[edit]
BaWA: Automatic Optimizing Pruning Metric for Large Language Models with Balanced Weight and Activation
Proceedings of the 42nd International Conference on Machine Learning, PMLR 267:40134-40151, 2025.
Abstract
One-shot post-training pruning enhances the deployment of billion-scale large language models (LLMs), with the pruning metric playing a pivotal role in determining which weights to remove. However, existing metrics underperform due to their reliance on a simple symbolic combination of weights and activations, overlooking imbalanced weight magnitudes and the disproportionate influence of activation outliers. To overcome these limitations, we introduce BaWA, a novel pruning metric that systematically Balances Weight and Activation distributions for more effective pruning. BaWA introduces two key innovations: magnitude normalization, which mitigates weight imbalance across channels for fairer pruning decisions, and outlier regularization, which reduces the impact of activation outliers, ensuring more appropriate channel prioritization.
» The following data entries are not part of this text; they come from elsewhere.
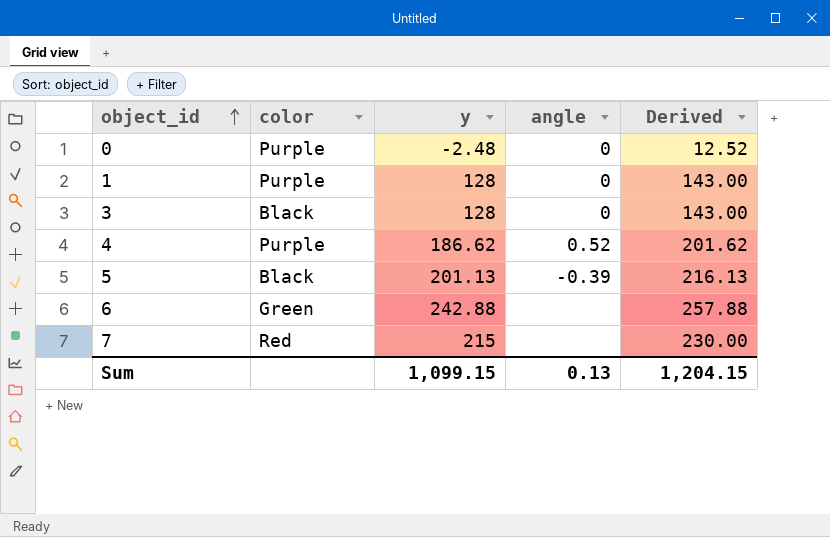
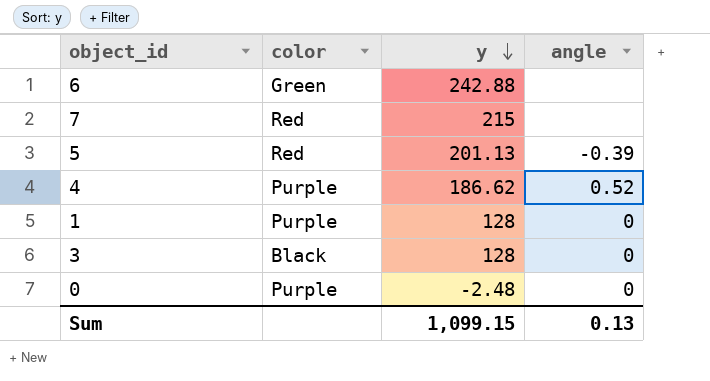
row order: object_id ascending -> y descending
column Derived | formula: [y] + 15 -> none
5 | color: Black -> Red

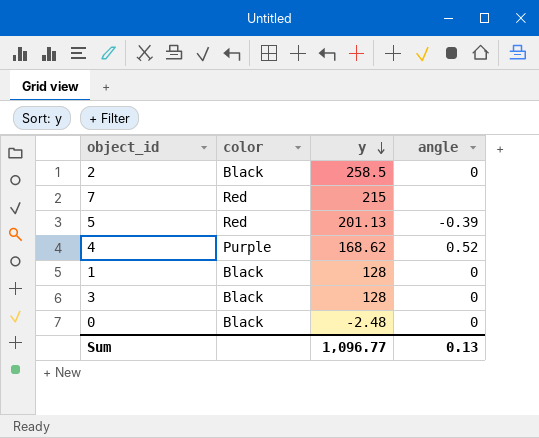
row 6: Green | 242.88 | none -> none
row 2: none -> Black | 258.5 | 0
4 | y: 186.62 -> 168.62
1 | color: Purple -> Black
0 | color: Purple -> Black
Sum | y: 1,099.15 -> 1,096.77

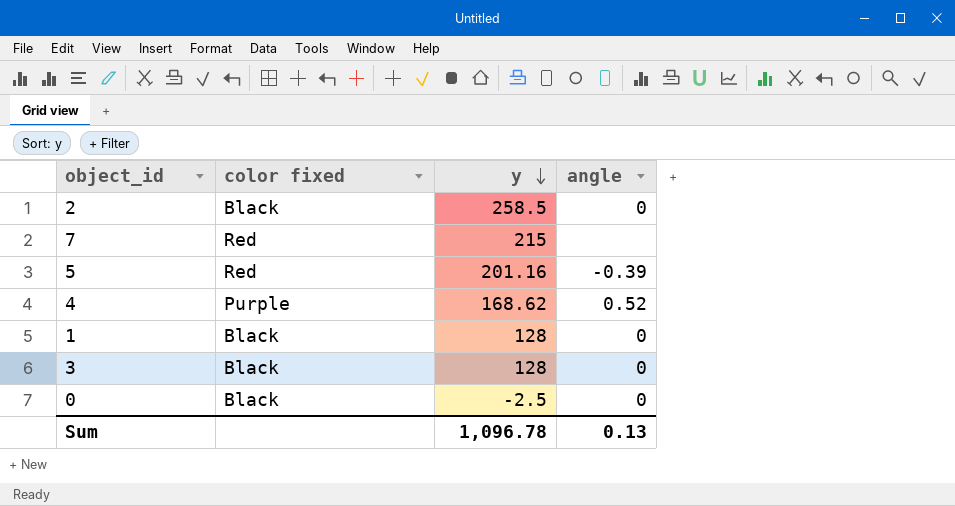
column name: color -> color fixed
5 | y: 201.13 -> 201.16
0 | y: -2.48 -> -2.5
Sum | y: 1,096.77 -> 1,096.78

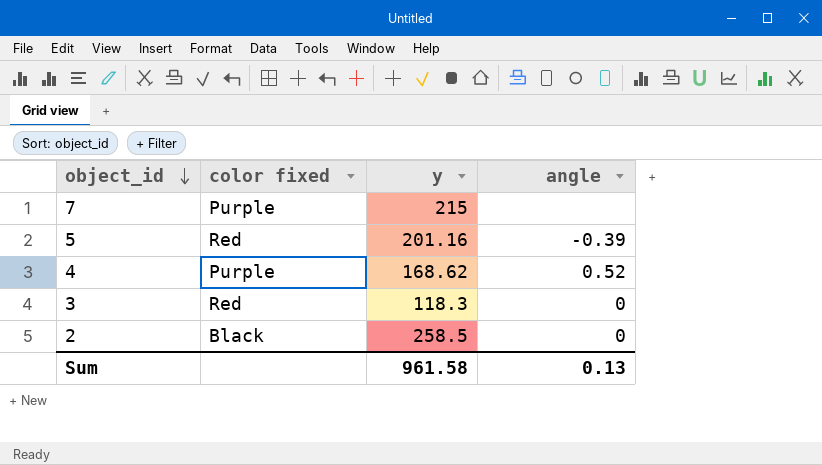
row order: y descending -> object_id descending
row 1: Black | 128 | 0 -> none
row 0: Black | -2.5 | 0 -> none
7 | color fixed: Red -> Purple
3 | color fixed: Black -> Red
3 | y: 128 -> 118.3
Sum | y: 1,096.78 -> 961.58

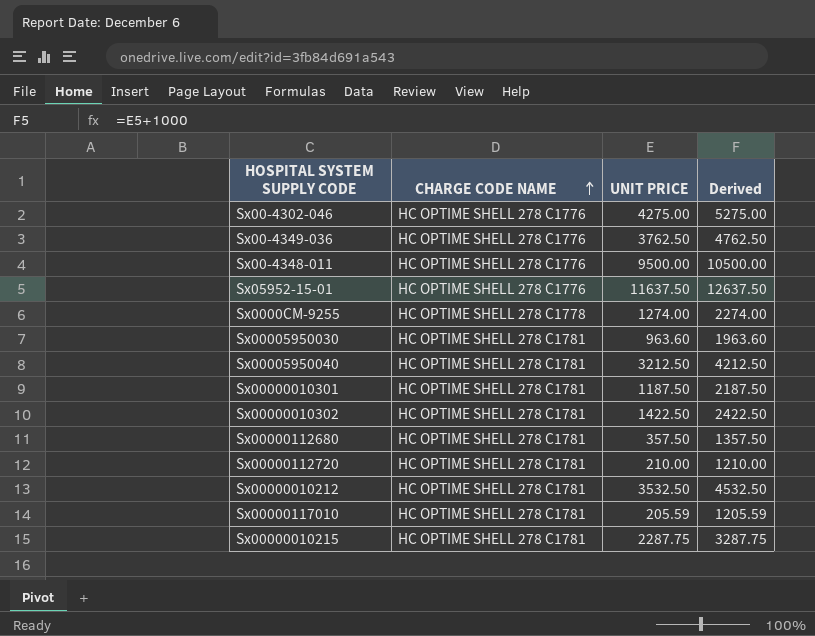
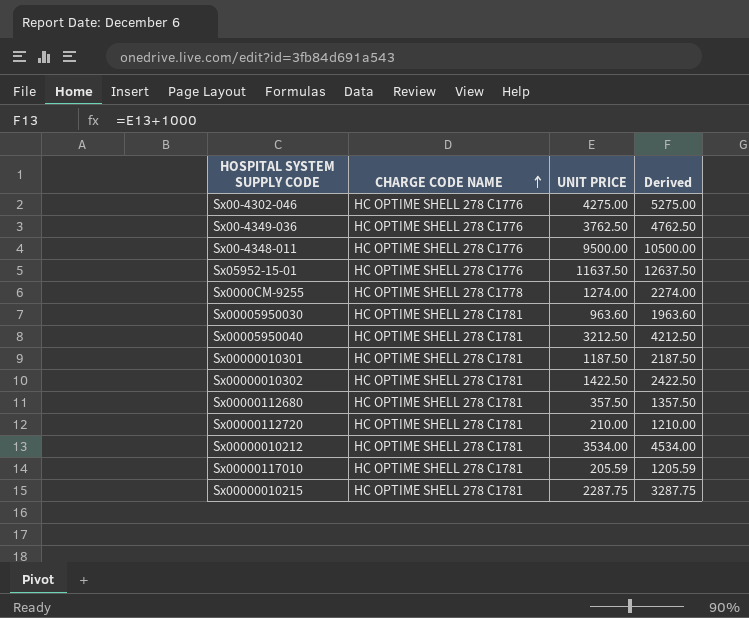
Sx00000010212 | UNIT PRICE: 3532.50 -> 3534.00
Sx00000010212 | Derived: 4532.50 -> 4534.00

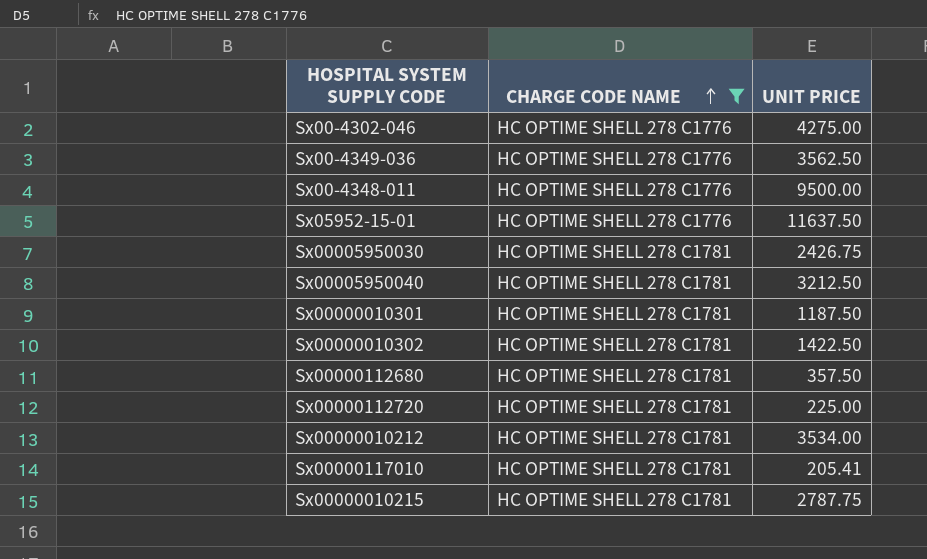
filter: none -> CHARGE CODE NAME != HC OPTIME SHELL 278 C1778
column Derived | formula: [UNIT PRICE] + 1000 -> none
Sx00-4349-036 | UNIT PRICE: 3762.50 -> 3562.50
Sx00005950030 | UNIT PRICE: 963.60 -> 2426.75
Sx00000112720 | UNIT PRICE: 210.00 -> 225.00
Sx00000117010 | UNIT PRICE: 205.59 -> 205.41
Sx00000010215 | UNIT PRICE: 2287.75 -> 2787.75

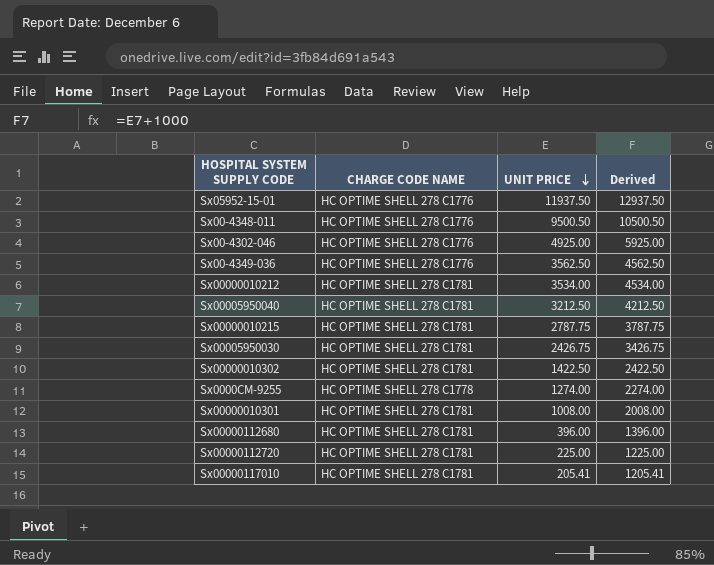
filter: CHARGE CODE NAME != HC OPTIME SHELL 278 C1778 -> none
row order: CHARGE CODE NAME ascending -> UNIT PRICE descending
column Derived | formula: none -> [UNIT PRICE] + 1000
Sx05952-15-01 | UNIT PRICE: 11637.50 -> 11937.50
Sx00-4348-011 | UNIT PRICE: 9500.00 -> 9500.50
Sx00-4302-046 | UNIT PRICE: 4275.00 -> 4925.00
Sx00000010301 | UNIT PRICE: 1187.50 -> 1008.00
Sx00000112680 | UNIT PRICE: 357.50 -> 396.00

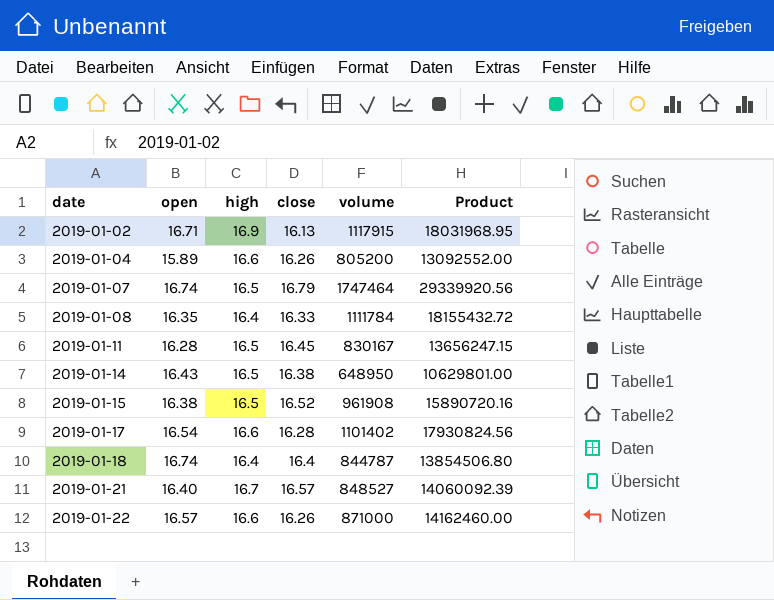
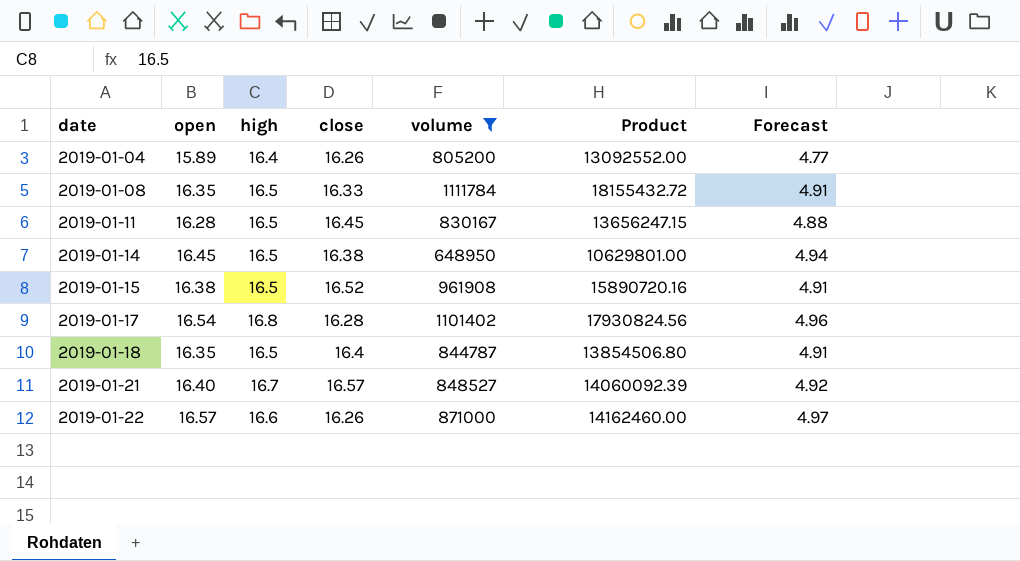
filter: none -> volume <= 1111784
column Forecast | formula: none -> [open] * 0.3
2019-01-04 | high: 16.6 -> 16.4
2019-01-08 | high: 16.4 -> 16.5
2019-01-14 | open: 16.43 -> 16.45
2019-01-17 | high: 16.6 -> 16.8
2019-01-18 | open: 16.74 -> 16.35
2019-01-18 | high: 16.4 -> 16.5

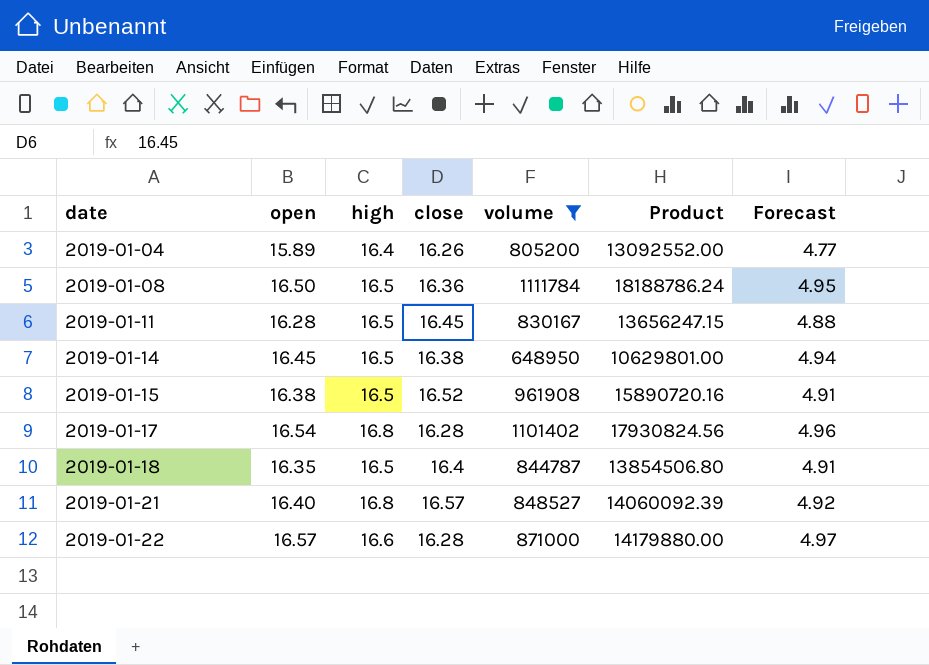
2019-01-08 | open: 16.35 -> 16.50
2019-01-08 | close: 16.33 -> 16.36
2019-01-08 | Product: 18155432.72 -> 18188786.24
2019-01-08 | Forecast: 4.91 -> 4.95
2019-01-21 | high: 16.7 -> 16.8
2019-01-22 | close: 16.26 -> 16.28
2019-01-22 | Product: 14162460.00 -> 14179880.00

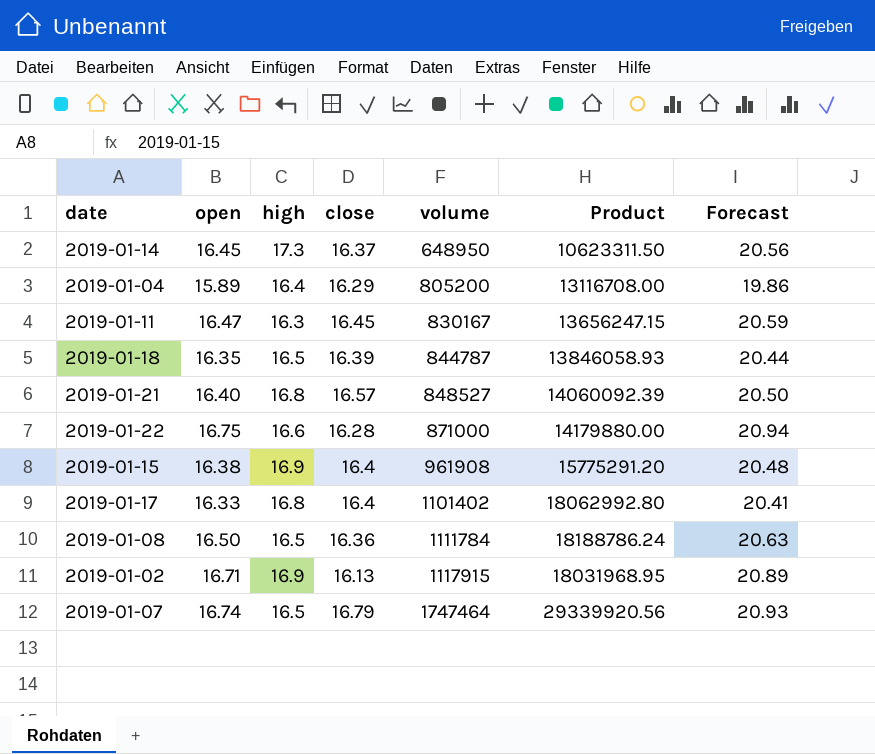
filter: volume <= 1111784 -> none
row order: date ascending -> volume ascending
column Forecast | formula: [open] * 0.3 -> [open] * 1.25
2019-01-14 | high: 16.5 -> 17.3
2019-01-14 | close: 16.38 -> 16.37
2019-01-14 | Product: 10629801.00 -> 10623311.50
2019-01-04 | close: 16.26 -> 16.29
2019-01-04 | Product: 13092552.00 -> 13116708.00
2019-01-11 | open: 16.28 -> 16.47
2019-01-11 | high: 16.5 -> 16.3
2019-01-18 | close: 16.4 -> 16.39
2019-01-18 | Product: 13854506.80 -> 13846058.93
2019-01-22 | open: 16.57 -> 16.75
2019-01-15 | high: 16.5 -> 16.9
2019-01-15 | close: 16.52 -> 16.4
2019-01-15 | Product: 15890720.16 -> 15775291.20
2019-01-17 | open: 16.54 -> 16.33
2019-01-17 | close: 16.28 -> 16.4
2019-01-17 | Product: 17930824.56 -> 18062992.80

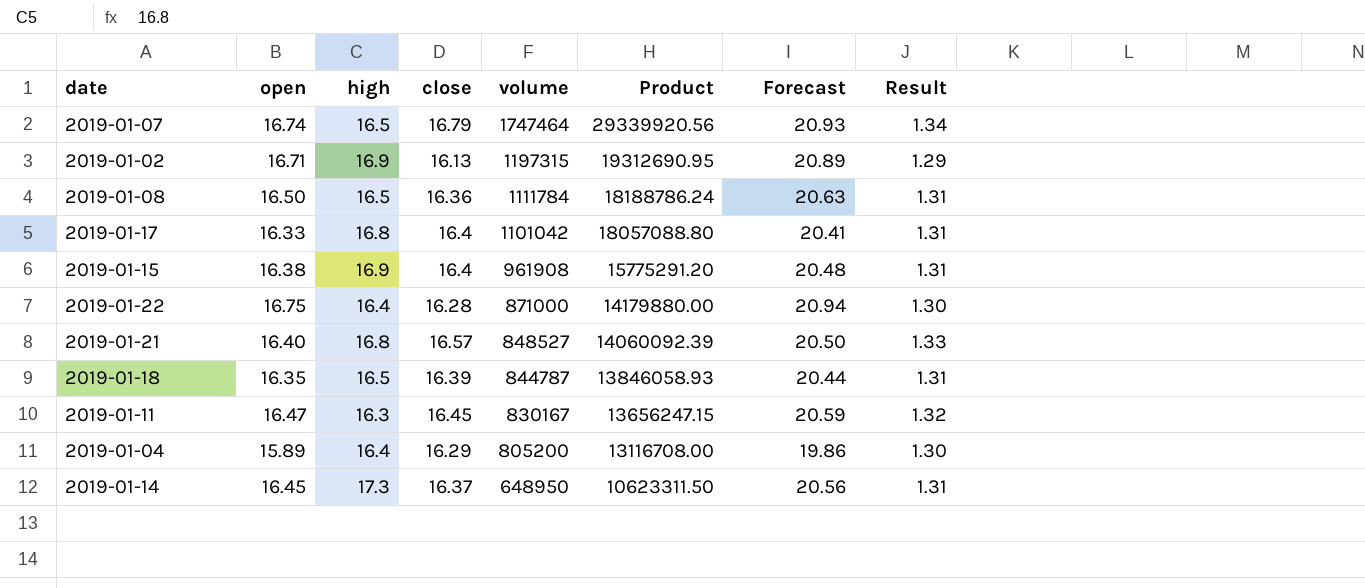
row order: volume ascending -> volume descending
column Result | formula: none -> [close] * 0.08
2019-01-02 | volume: 1117915 -> 1197315
2019-01-02 | Product: 18031968.95 -> 19312690.95
2019-01-17 | volume: 1101402 -> 1101042
2019-01-17 | Product: 18062992.80 -> 18057088.80
2019-01-22 | high: 16.6 -> 16.4

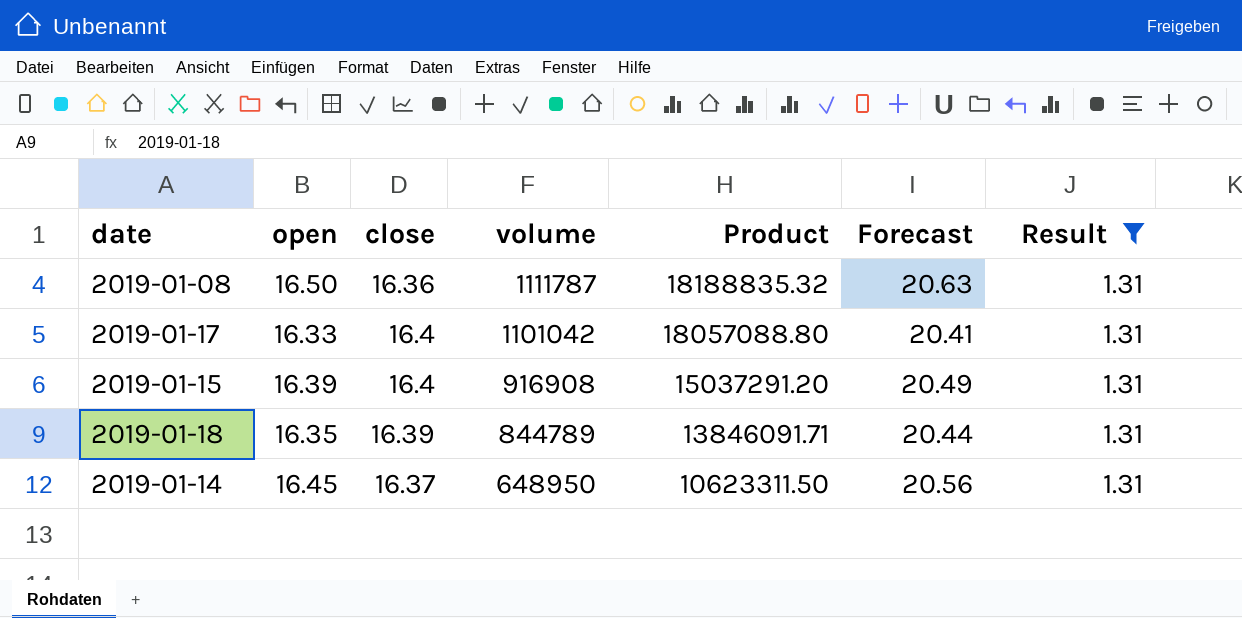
filter: none -> Result = 1.31
column high | position: 3 -> none
2019-01-08 | volume: 1111784 -> 1111787
2019-01-08 | Product: 18188786.24 -> 18188835.32
2019-01-15 | open: 16.38 -> 16.39
2019-01-15 | volume: 961908 -> 916908
2019-01-15 | Product: 15775291.20 -> 15037291.20
2019-01-15 | Forecast: 20.48 -> 20.49
2019-01-18 | volume: 844787 -> 844789
2019-01-18 | Product: 13846058.93 -> 13846091.71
To further enhance its effectiveness, BaWA incorporates an efficient and automatic framework for optimizing normalization and regularization hyperparameters. Extensive experiments validate BaWA as a state-of-the-art (SOTA) pruning metric. For instance, applying BaWA to induce 2:4 sparsity in Mistral-7B reduces perplexity in language comprehension by 2.49 and improves average downstream task accuracy by 3.08%, outperforming the previous SOTA method Wanda.